§ Required action
Beneath this instruction is a listing. Transcribe from it only the stretch from the line with "- Tampilan UI" through the line with "- Tombol register\", both end lines included, exactly as written.
● ● ● ● ● ● ●
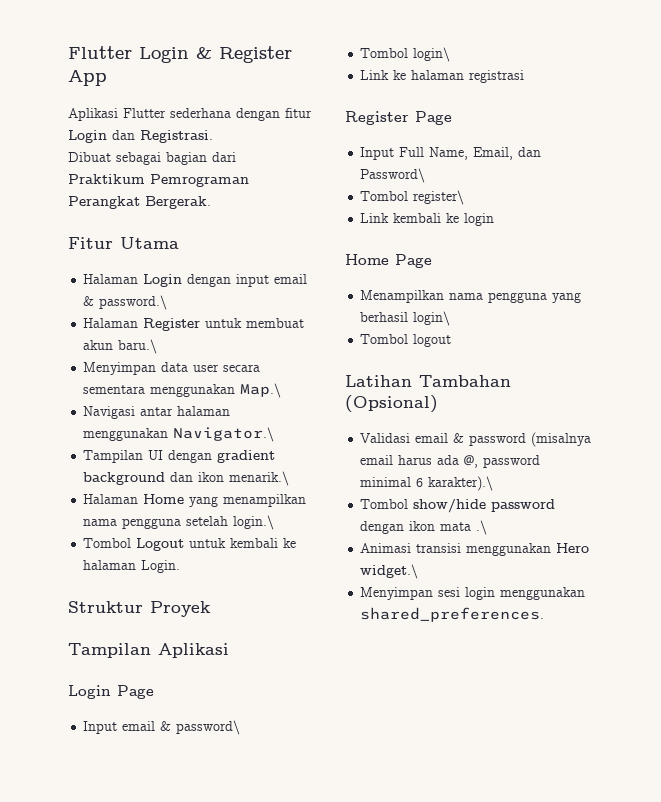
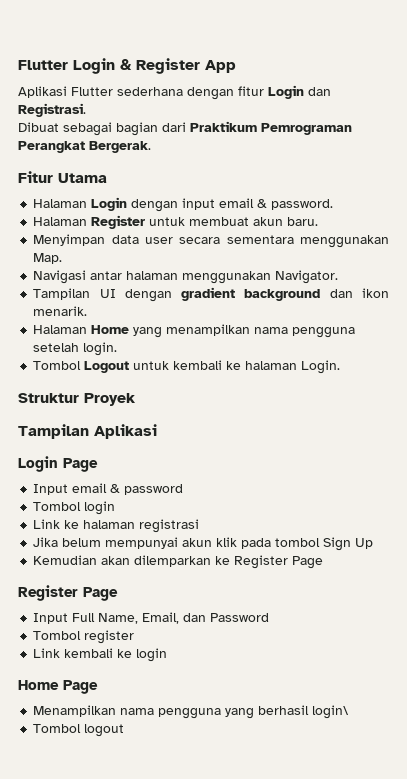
- Halaman Login dengan input email & password.\
+ Halaman Login dengan input email & password.
- Halaman Register untuk membuat akun baru.\
+ Halaman Register untuk membuat akun baru.
- Menyimpan data user secara sementara menggunakan Map.\
+ Menyimpan data user secara sementara menggunakan Map.
- Navigasi antar halaman menggunakan Navigator.\
+ Navigasi antar halaman menggunakan Navigator.
- Tampilan UI dengan gradient background dan ikon menarik.\
+ Tampilan UI dengan gradient background dan ikon menarik.
- Halaman Home yang menampilkan nama pengguna setelah login.\
+ Halaman Home yang menampilkan nama pengguna setelah login.
- Input email & password\
- Tombol login\
+ Input email & password
+ Tombol login
+ Jika belum mempunyai akun klik pada tombol Sign Up
+ Kemudian akan dilemparkan ke Register Page
- Input Full Name, Email, dan Password\
- Tombol register\
+ Input Full Name, Email, dan Password
+ Tombol register
- Latihan Tambahan (Opsional)
- Validasi email & password (misalnya email harus ada @, password minimal 6 karakter).\
- Tombol show/hide password dengan ikon mata .\
- Animasi transisi menggunakan Hero widget.\
- Menyimpan sesi login menggunakan shared_preferences.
● ● ● ● ● ● ●
§ Response below
- Tampilan UI dengan gradient background dan ikon menarik.\
+ Tampilan UI dengan gradient background dan ikon menarik.
- Halaman Home yang menampilkan nama pengguna setelah login.\
+ Halaman Home yang menampilkan nama pengguna setelah login.
- Input email & password\
- Tombol login\
+ Input email & password
+ Tombol login
+ Jika belum mempunyai akun klik pada tombol Sign Up
+ Kemudian akan dilemparkan ke Register Page
- Input Full Name, Email, dan Password\
- Tombol register\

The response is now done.